For the future we have still some ideas how to develop this further. For example, we’d like to put links into the Sutta texts themselves that highlight any term in that Sutta that occurs in the “examples” list. So if you see “pleasure of renunciation” highlighted in a Sutta, click on it, and you’ll see a list of all Suttas that have this term. But that’s for the future …

All this is however only possible because we limit our search to segmented texts that are consistent in their terminology—as are currently Bhante Sujato’s English translations, and in a state of being gradually created, my own German ones. For exactly this reason the Jatakas are currently not part of the scope of Voice.

sujato · December 4, 2020, 9:47am

Right, that’s really great and we’ll be looking at this. The next step would be to separate the “keys” from the specific text so we can apply the key to any list of texts, regardless of whether it included that exact phrase. There’s a lot of manual work to do that. However, if there are already-existing data, this can be a start.

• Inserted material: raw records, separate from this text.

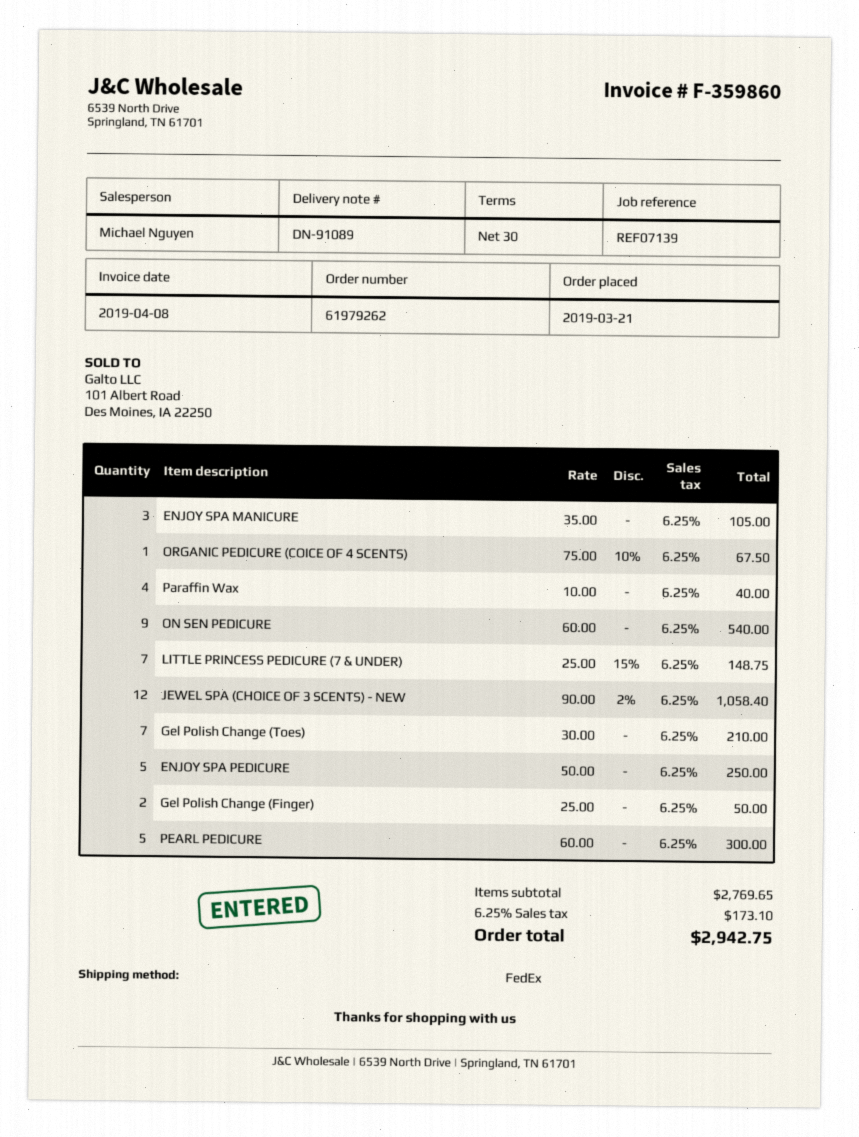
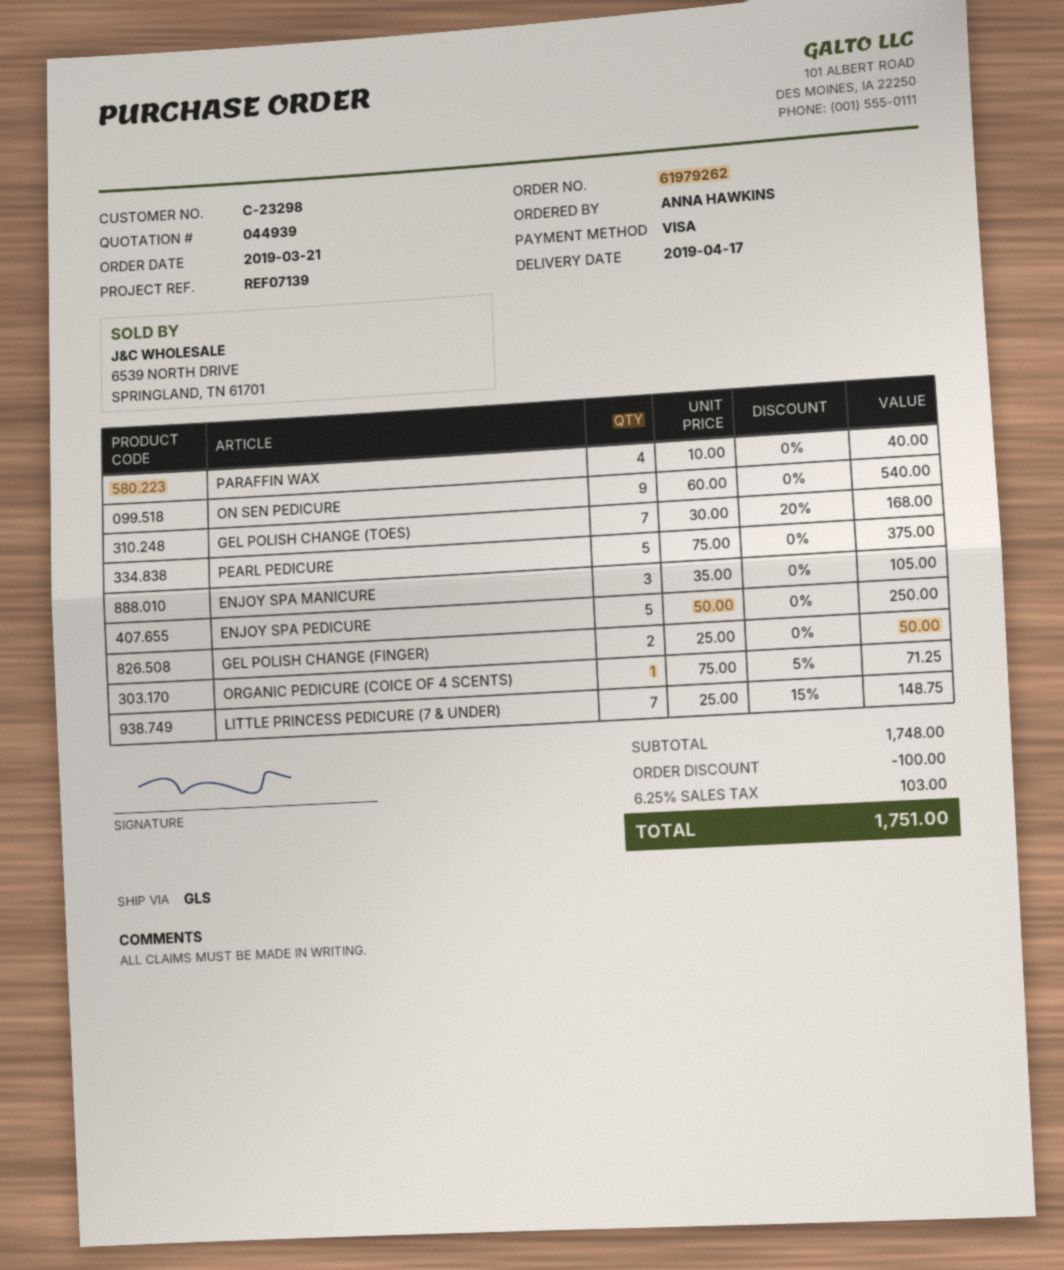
shipping method: FedEx -> GLS
ORGANIC PEDICURE (COICE OF 4 SCENTS): 1 x 75.00 - 10% = 67.50 -> 1 x 75.00 - 5% = 71.25
JEWEL SPA (CHOICE OF 3 SCENTS) - NEW: 12 x 90.00 - 2% = 1058.40 -> none
Gel Polish Change (Toes): 7 x 30.00 = 210.00 -> 7 x 30.00 - 20% = 168.00
PEARL PEDICURE: 5 x 60.00 = 300.00 -> 5 x 75.00 = 375.00
subtotal: 2769.65 -> 1748.00
discount: none -> 100.00
tax: 6.25% = 173.10 -> 6.25% = 103.00
total: 2942.75 -> 1751.00

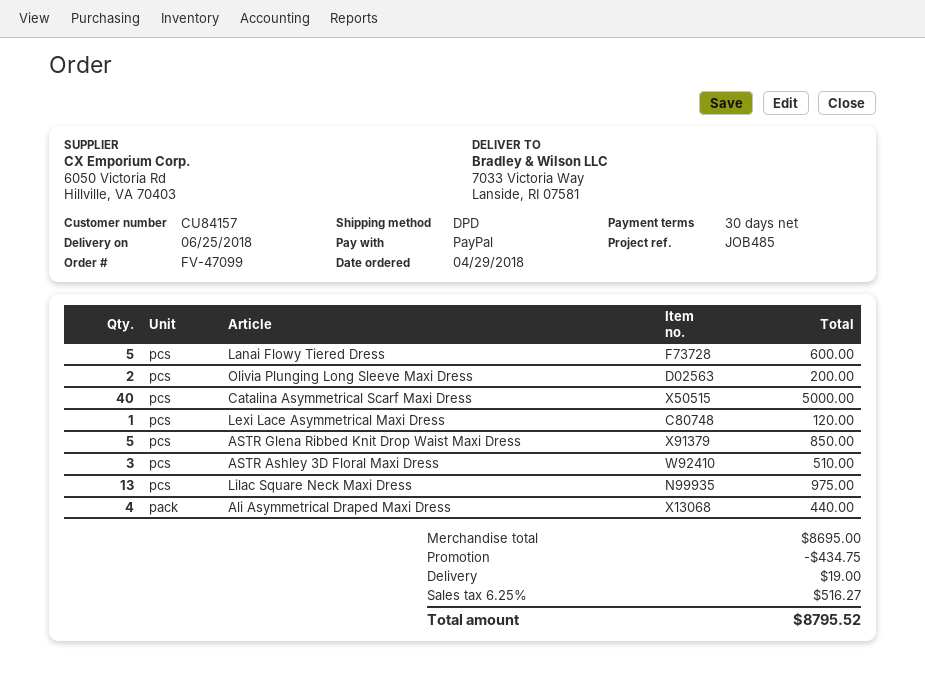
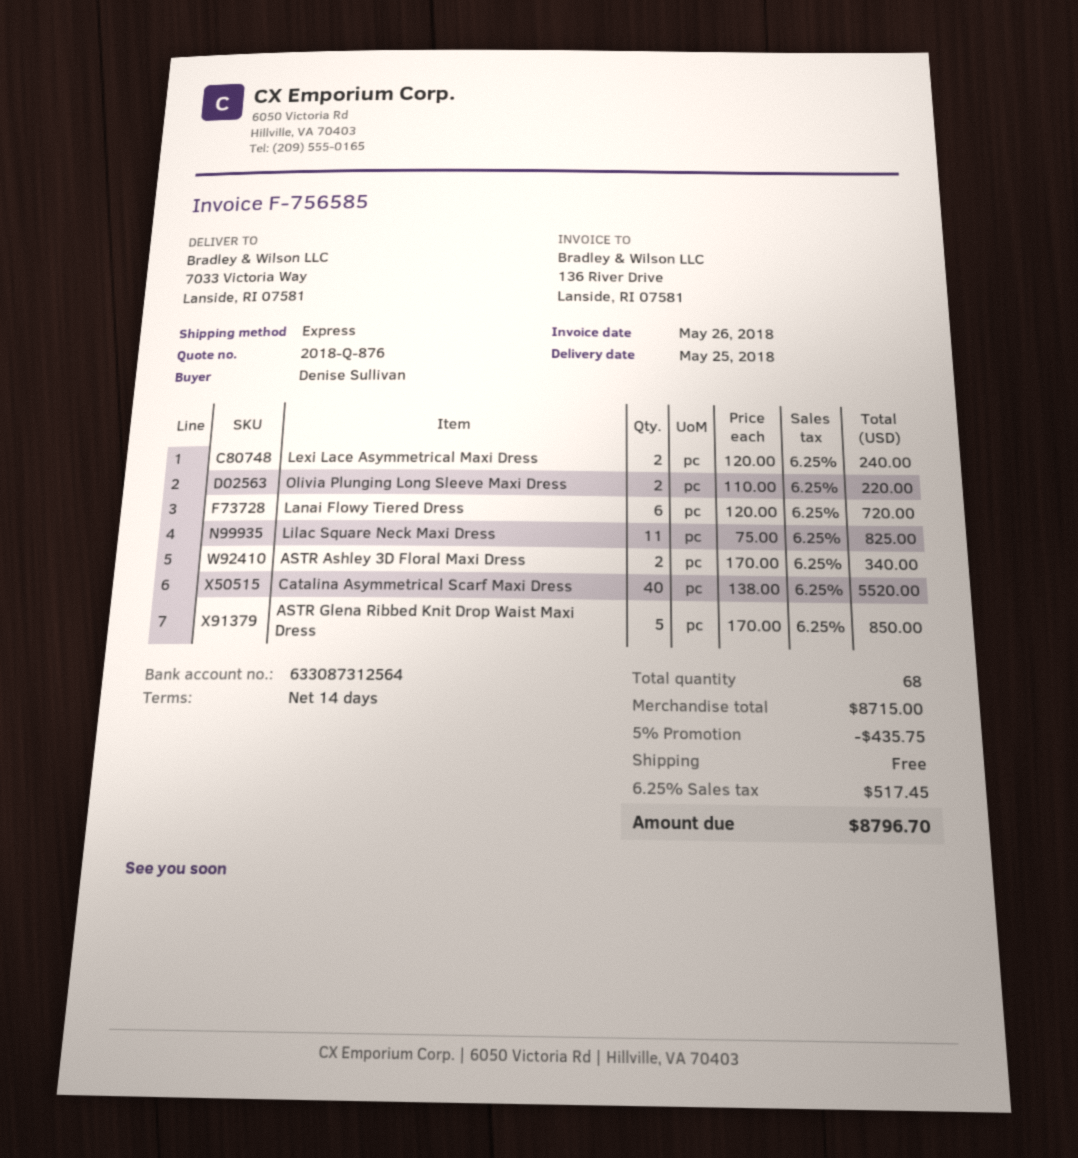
delivery date: 2018-06-25 -> 2018-05-25
payment terms: 30 days -> 14 days
shipping method: DPD -> express
Lanai Flowy Tiered Dress: 5 for 600.00 -> 6 for 720.00
Olivia Plunging Long Sleeve Maxi Dress: 2 for 200.00 -> 2 for 220.00
Catalina Asymmetrical Scarf Maxi Dress: 40 for 5000.00 -> 40 for 5520.00
Lexi Lace Asymmetrical Maxi Dress: 1 for 120.00 -> 2 for 240.00
ASTR Ashley 3D Floral Maxi Dress: 3 for 510.00 -> 2 for 340.00
Lilac Square Neck Maxi Dress: 13 for 975.00 -> 11 for 825.00
Ali Asymmetrical Draped Maxi Dress: 4 for 440.00 -> none
subtotal: 8695.00 -> 8715.00
discount: 434.75 -> 435.75
shipping: 19.00 -> 0.00
tax: 6.25% = 516.27 -> 6.25% = 517.45
total: 8795.52 -> 8796.70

sabbamitta · December 4, 2020, 12:14pm

I am not exactly sure what you mean by this …

sujato · December 4, 2020, 10:45pm

Rather than relying on a specific wording, we can tag texts or passages by meaning. For example, it might have a simile of a quail, we can tag that, even if it doesn’t say “the simile of the quail”. Then, once the content is semantically marked like this, it can be applied across languages, so that any translation can be searched the same way. That’s the power of abstraction.

The thing is, it’s a lot of work, and we’d have to balance the effort, the cost of other things not done, and whether the process might be made obsolete by more advanced methods, such as neural nets like Buddhanexus.

sabbamitta · December 5, 2020, 10:00am

You are a true visionary, Bhante!

By contrast, my thoughts are rather staying within a limited scope, according to something I’ve seen you say somewhere else here on this forum:

Life is short, Suttas are long. Note to self: don’t translate Jatakas!

I took this great piece of advise for me to mean:

Life is short, Suttas are long. Don’t look too much on other projects, but stick to translating the Suttas!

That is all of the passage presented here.